■ **GIVEN RECORDS**
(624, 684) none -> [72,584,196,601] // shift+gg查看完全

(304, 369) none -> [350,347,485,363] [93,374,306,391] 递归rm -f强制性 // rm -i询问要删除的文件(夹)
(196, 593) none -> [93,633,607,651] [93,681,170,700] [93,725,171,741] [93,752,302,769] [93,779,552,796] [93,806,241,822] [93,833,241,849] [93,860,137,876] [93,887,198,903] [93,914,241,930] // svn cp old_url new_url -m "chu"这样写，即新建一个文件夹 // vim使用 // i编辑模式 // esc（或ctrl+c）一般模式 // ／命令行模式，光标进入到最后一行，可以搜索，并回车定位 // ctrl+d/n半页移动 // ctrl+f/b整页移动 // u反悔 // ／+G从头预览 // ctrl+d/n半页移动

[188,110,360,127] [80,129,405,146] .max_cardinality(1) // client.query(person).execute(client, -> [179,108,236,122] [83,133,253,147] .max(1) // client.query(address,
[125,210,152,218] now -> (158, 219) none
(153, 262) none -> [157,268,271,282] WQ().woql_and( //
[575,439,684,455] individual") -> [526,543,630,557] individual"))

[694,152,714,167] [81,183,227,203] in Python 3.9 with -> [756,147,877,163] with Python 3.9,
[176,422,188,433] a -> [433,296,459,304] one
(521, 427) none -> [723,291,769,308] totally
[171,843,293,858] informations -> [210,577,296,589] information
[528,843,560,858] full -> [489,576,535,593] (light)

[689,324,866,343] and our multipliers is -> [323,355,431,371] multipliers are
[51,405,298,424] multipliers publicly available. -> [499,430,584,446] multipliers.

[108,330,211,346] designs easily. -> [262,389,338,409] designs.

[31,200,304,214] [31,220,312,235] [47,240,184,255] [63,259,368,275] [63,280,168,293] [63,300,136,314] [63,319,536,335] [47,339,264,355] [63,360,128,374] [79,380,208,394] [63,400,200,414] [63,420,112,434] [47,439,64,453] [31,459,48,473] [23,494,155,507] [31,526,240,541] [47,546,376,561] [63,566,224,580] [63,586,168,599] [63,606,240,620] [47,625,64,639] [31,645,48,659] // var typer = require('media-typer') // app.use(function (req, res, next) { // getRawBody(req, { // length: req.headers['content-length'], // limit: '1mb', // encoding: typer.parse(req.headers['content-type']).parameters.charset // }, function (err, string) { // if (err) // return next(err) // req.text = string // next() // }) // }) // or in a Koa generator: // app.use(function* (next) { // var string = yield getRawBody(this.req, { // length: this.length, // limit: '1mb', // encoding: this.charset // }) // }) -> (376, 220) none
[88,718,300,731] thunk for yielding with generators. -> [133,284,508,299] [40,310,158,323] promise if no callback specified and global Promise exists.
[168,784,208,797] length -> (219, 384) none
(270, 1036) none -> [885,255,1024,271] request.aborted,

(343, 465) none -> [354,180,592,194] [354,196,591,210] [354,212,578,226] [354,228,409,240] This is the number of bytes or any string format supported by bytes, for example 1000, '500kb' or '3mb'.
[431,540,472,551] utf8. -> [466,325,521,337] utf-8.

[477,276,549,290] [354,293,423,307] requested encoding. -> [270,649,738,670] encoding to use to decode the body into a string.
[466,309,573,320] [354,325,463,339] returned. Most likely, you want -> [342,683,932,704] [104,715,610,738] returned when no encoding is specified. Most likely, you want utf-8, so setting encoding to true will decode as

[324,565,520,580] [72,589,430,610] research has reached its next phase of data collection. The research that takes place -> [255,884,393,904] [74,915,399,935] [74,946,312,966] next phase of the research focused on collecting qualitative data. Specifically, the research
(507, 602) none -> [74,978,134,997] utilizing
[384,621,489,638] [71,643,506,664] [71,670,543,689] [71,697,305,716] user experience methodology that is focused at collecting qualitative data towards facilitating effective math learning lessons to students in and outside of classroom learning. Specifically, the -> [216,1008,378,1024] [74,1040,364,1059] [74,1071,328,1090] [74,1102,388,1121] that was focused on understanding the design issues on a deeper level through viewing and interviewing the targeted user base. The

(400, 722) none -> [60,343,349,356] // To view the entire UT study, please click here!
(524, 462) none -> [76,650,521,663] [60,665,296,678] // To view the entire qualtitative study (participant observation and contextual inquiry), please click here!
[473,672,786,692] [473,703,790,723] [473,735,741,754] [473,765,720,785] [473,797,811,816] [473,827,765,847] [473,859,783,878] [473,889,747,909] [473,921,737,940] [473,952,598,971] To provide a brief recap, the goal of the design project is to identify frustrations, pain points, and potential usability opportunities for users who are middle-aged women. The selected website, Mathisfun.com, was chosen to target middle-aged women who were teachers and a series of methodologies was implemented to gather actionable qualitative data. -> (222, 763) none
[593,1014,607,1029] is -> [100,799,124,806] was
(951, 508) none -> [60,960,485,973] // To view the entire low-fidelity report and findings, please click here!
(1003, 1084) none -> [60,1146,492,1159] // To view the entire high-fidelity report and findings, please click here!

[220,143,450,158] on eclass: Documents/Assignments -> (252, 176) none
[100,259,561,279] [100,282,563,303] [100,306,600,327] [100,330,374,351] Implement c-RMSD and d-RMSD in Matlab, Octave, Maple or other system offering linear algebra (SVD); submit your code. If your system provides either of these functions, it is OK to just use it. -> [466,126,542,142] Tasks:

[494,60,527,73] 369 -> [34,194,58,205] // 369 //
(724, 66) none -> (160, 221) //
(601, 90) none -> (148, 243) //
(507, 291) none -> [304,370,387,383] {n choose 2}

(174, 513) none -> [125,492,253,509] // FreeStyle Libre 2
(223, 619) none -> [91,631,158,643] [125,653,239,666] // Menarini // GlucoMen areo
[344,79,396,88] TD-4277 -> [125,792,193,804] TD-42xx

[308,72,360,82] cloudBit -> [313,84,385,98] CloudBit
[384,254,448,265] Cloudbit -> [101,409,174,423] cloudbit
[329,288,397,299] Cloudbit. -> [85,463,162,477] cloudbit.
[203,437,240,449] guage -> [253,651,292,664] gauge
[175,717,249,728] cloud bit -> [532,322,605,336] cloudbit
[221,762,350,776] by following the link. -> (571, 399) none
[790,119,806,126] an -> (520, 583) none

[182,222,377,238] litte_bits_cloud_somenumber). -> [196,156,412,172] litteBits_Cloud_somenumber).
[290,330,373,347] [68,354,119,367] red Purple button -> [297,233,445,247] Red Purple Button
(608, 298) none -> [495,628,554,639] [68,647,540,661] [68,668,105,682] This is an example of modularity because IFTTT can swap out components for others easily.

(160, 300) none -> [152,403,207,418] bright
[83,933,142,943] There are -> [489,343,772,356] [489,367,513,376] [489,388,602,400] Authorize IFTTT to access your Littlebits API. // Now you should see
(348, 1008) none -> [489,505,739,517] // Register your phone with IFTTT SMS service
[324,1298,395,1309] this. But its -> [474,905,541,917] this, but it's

■ **PROMPT**
Every line above must be reproduced exactly as it stands.

■ **RESPONSE TO THIS TASK**
(624, 684) none -> [72,584,196,601] // shift+gg查看完全

(304, 369) none -> [350,347,485,363] [93,374,306,391] 递归rm -f强制性 // rm -i询问要删除的文件(夹)
(196, 593) none -> [93,633,607,651] [93,681,170,700] [93,725,171,741] [93,752,302,769] [93,779,552,796] [93,806,241,822] [93,833,241,849] [93,860,137,876] [93,887,198,903] [93,914,241,930] // svn cp old_url new_url -m "chu"这样写，即新建一个文件夹 // vim使用 // i编辑模式 // esc（或ctrl+c）一般模式 // ／命令行模式，光标进入到最后一行，可以搜索，并回车定位 // ctrl+d/n半页移动 // ctrl+f/b整页移动 // u反悔 // ／+G从头预览 // ctrl+d/n半页移动

[188,110,360,127] [80,129,405,146] .max_cardinality(1) // client.query(person).execute(client, -> [179,108,236,122] [83,133,253,147] .max(1) // client.query(address,
[125,210,152,218] now -> (158, 219) none
(153, 262) none -> [157,268,271,282] WQ().woql_and( //
[575,439,684,455] individual") -> [526,543,630,557] individual"))

[694,152,714,167] [81,183,227,203] in Python 3.9 with -> [756,147,877,163] with Python 3.9,
[176,422,188,433] a -> [433,296,459,304] one
(521, 427) none -> [723,291,769,308] totally
[171,843,293,858] informations -> [210,577,296,589] information
[528,843,560,858] full -> [489,576,535,593] (light)

[689,324,866,343] and our multipliers is -> [323,355,431,371] multipliers are
[51,405,298,424] multipliers publicly available. -> [499,430,584,446] multipliers.

[108,330,211,346] designs easily. -> [262,389,338,409] designs.

[31,200,304,214] [31,220,312,235] [47,240,184,255] [63,259,368,275] [63,280,168,293] [63,300,136,314] [63,319,536,335] [47,339,264,355] [63,360,128,374] [79,380,208,394] [63,400,200,414] [63,420,112,434] [47,439,64,453] [31,459,48,473] [23,494,155,507] [31,526,240,541] [47,546,376,561] [63,566,224,580] [63,586,168,599] [63,606,240,620] [47,625,64,639] [31,645,48,659] // var typer = require('media-typer') // app.use(function (req, res, next) { // getRawBody(req, { // length: req.headers['content-length'], // limit: '1mb', // encoding: typer.parse(req.headers['content-type']).parameters.charset // }, function (err, string) { // if (err) // return next(err) // req.text = string // next() // }) // }) // or in a Koa generator: // app.use(function* (next) { // var string = yield getRawBody(this.req, { // length: this.length, // limit: '1mb', // encoding: this.charset // }) // }) -> (376, 220) none
[88,718,300,731] thunk for yielding with generators. -> [133,284,508,299] [40,310,158,323] promise if no callback specified and global Promise exists.
[168,784,208,797] length -> (219, 384) none
(270, 1036) none -> [885,255,1024,271] request.aborted,

(343, 465) none -> [354,180,592,194] [354,196,591,210] [354,212,578,226] [354,228,409,240] This is the number of bytes or any string format supported by bytes, for example 1000, '500kb' or '3mb'.
[431,540,472,551] utf8. -> [466,325,521,337] utf-8.

[477,276,549,290] [354,293,423,307] requested encoding. -> [270,649,738,670] encoding to use to decode the body into a string.
[466,309,573,320] [354,325,463,339] returned. Most likely, you want -> [342,683,932,704] [104,715,610,738] returned when no encoding is specified. Most likely, you want utf-8, so setting encoding to true will decode as

[324,565,520,580] [72,589,430,610] research has reached its next phase of data collection. The research that takes place -> [255,884,393,904] [74,915,399,935] [74,946,312,966] next phase of the research focused on collecting qualitative data. Specifically, the research
(507, 602) none -> [74,978,134,997] utilizing
[384,621,489,638] [71,643,506,664] [71,670,543,689] [71,697,305,716] user experience methodology that is focused at collecting qualitative data towards facilitating effective math learning lessons to students in and outside of classroom learning. Specifically, the -> [216,1008,378,1024] [74,1040,364,1059] [74,1071,328,1090] [74,1102,388,1121] that was focused on understanding the design issues on a deeper level through viewing and interviewing the targeted user base. The

(400, 722) none -> [60,343,349,356] // To view the entire UT study, please click here!
(524, 462) none -> [76,650,521,663] [60,665,296,678] // To view the entire qualtitative study (participant observation and contextual inquiry), please click here!
[473,672,786,692] [473,703,790,723] [473,735,741,754] [473,765,720,785] [473,797,811,816] [473,827,765,847] [473,859,783,878] [473,889,747,909] [473,921,737,940] [473,952,598,971] To provide a brief recap, the goal of the design project is to identify frustrations, pain points, and potential usability opportunities for users who are middle-aged women. The selected website, Mathisfun.com, was chosen to target middle-aged women who were teachers and a series of methodologies was implemented to gather actionable qualitative data. -> (222, 763) none
[593,1014,607,1029] is -> [100,799,124,806] was
(951, 508) none -> [60,960,485,973] // To view the entire low-fidelity report and findings, please click here!
(1003, 1084) none -> [60,1146,492,1159] // To view the entire high-fidelity report and findings, please click here!

[220,143,450,158] on eclass: Documents/Assignments -> (252, 176) none
[100,259,561,279] [100,282,563,303] [100,306,600,327] [100,330,374,351] Implement c-RMSD and d-RMSD in Matlab, Octave, Maple or other system offering linear algebra (SVD); submit your code. If your system provides either of these functions, it is OK to just use it. -> [466,126,542,142] Tasks:

[494,60,527,73] 369 -> [34,194,58,205] // 369 //
(724, 66) none -> (160, 221) //
(601, 90) none -> (148, 243) //
(507, 291) none -> [304,370,387,383] {n choose 2}

(174, 513) none -> [125,492,253,509] // FreeStyle Libre 2
(223, 619) none -> [91,631,158,643] [125,653,239,666] // Menarini // GlucoMen areo
[344,79,396,88] TD-4277 -> [125,792,193,804] TD-42xx

[308,72,360,82] cloudBit -> [313,84,385,98] CloudBit
[384,254,448,265] Cloudbit -> [101,409,174,423] cloudbit
[329,288,397,299] Cloudbit. -> [85,463,162,477] cloudbit.
[203,437,240,449] guage -> [253,651,292,664] gauge
[175,717,249,728] cloud bit -> [532,322,605,336] cloudbit
[221,762,350,776] by following the link. -> (571, 399) none
[790,119,806,126] an -> (520, 583) none

[182,222,377,238] litte_bits_cloud_somenumber). -> [196,156,412,172] litteBits_Cloud_somenumber).
[290,330,373,347] [68,354,119,367] red Purple button -> [297,233,445,247] Red Purple Button
(608, 298) none -> [495,628,554,639] [68,647,540,661] [68,668,105,682] This is an example of modularity because IFTTT can swap out components for others easily.

(160, 300) none -> [152,403,207,418] bright
[83,933,142,943] There are -> [489,343,772,356] [489,367,513,376] [489,388,602,400] Authorize IFTTT to access your Littlebits API. // Now you should see
(348, 1008) none -> [489,505,739,517] // Register your phone with IFTTT SMS service
[324,1298,395,1309] this. But its -> [474,905,541,917] this, but it's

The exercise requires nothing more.